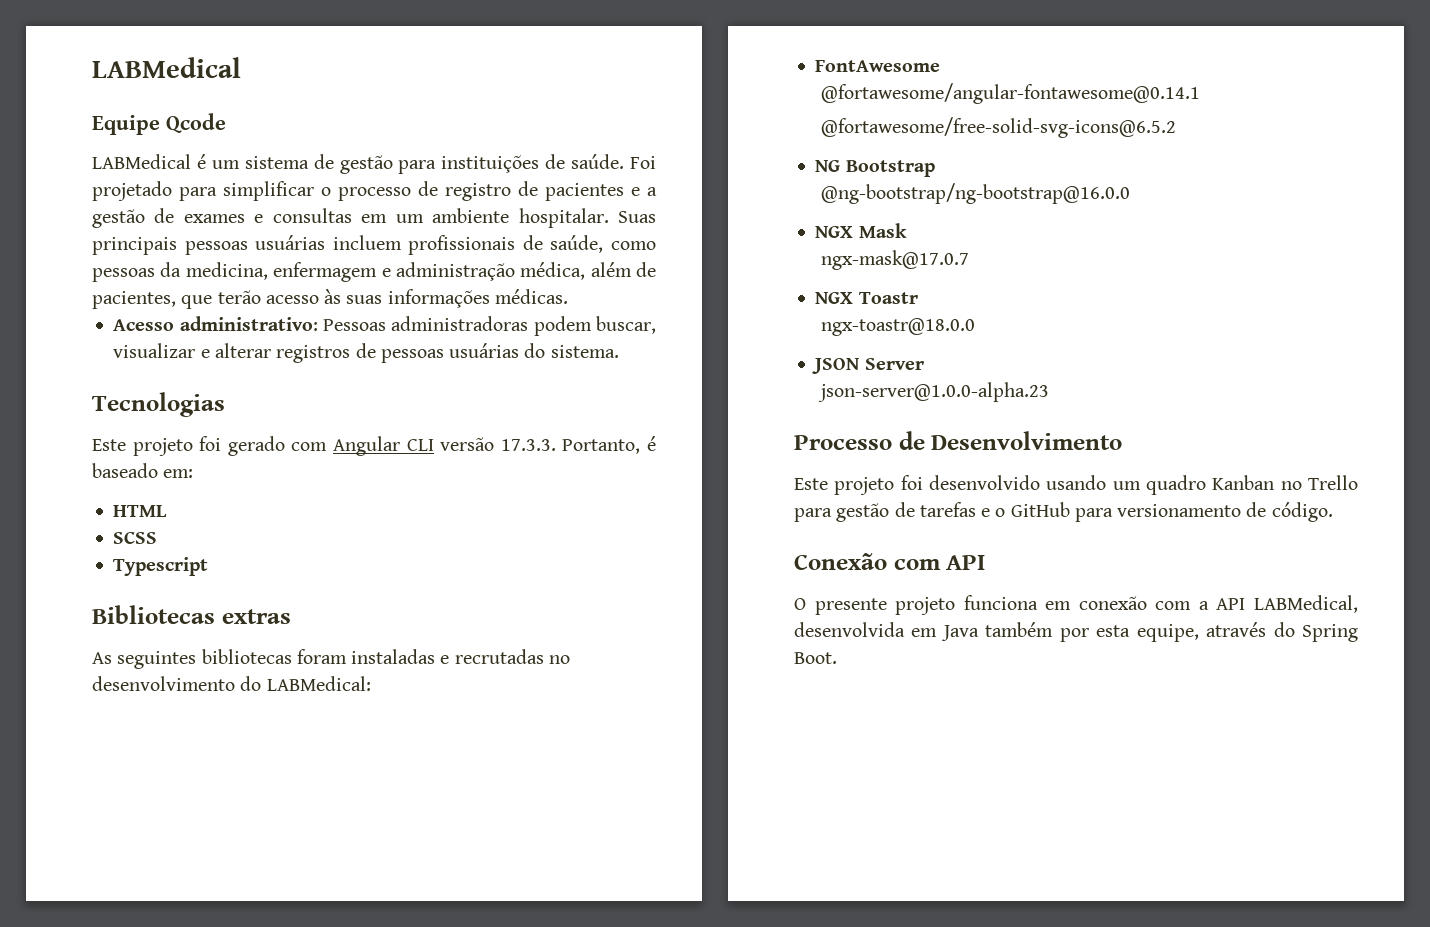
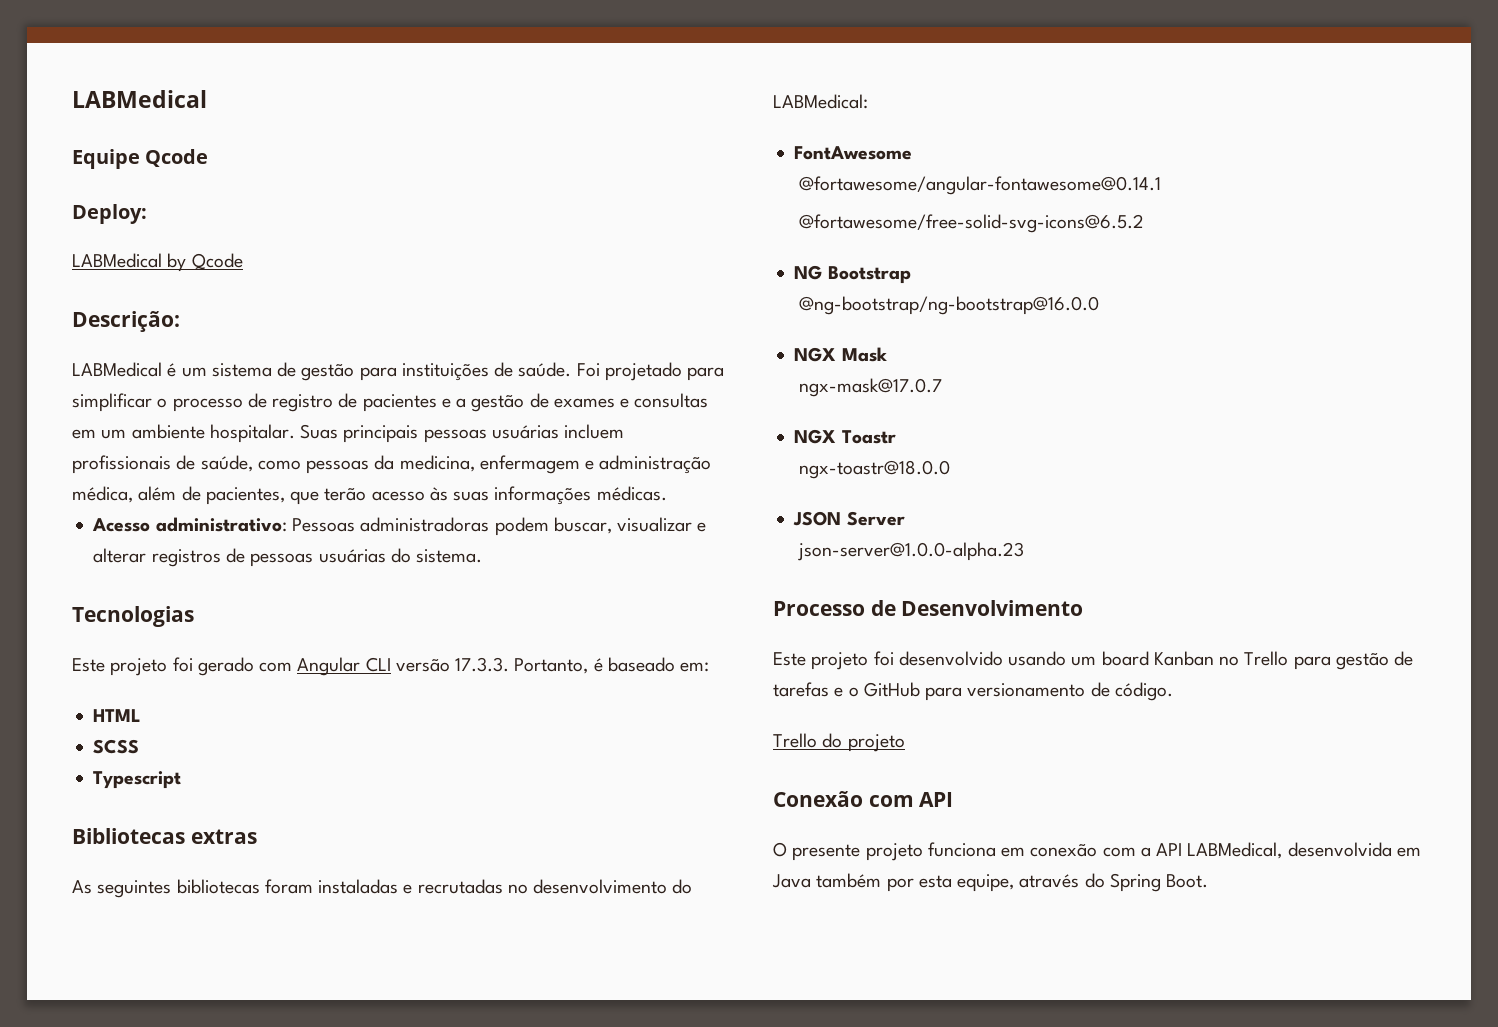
+ Deploy:
+ LABMedical by Qcode
+ Descrição:
- Este projeto foi desenvolvido usando um quadro Kanban no Trello para gestão de tarefas e o GitHub para versionamento de código.
+ Este projeto foi desenvolvido usando um board Kanban no Trello para gestão de tarefas e o GitHub para versionamento de código.
+ Trello do projeto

** Problem to work on **
Repeat each of the entries above exactly, but do not carry over the pictures.

** Result **
+ Deploy:
+ LABMedical by Qcode
+ Descrição:
- Este projeto foi desenvolvido usando um quadro Kanban no Trello para gestão de tarefas e o GitHub para versionamento de código.
+ Este projeto foi desenvolvido usando um board Kanban no Trello para gestão de tarefas e o GitHub para versionamento de código.
+ Trello do projeto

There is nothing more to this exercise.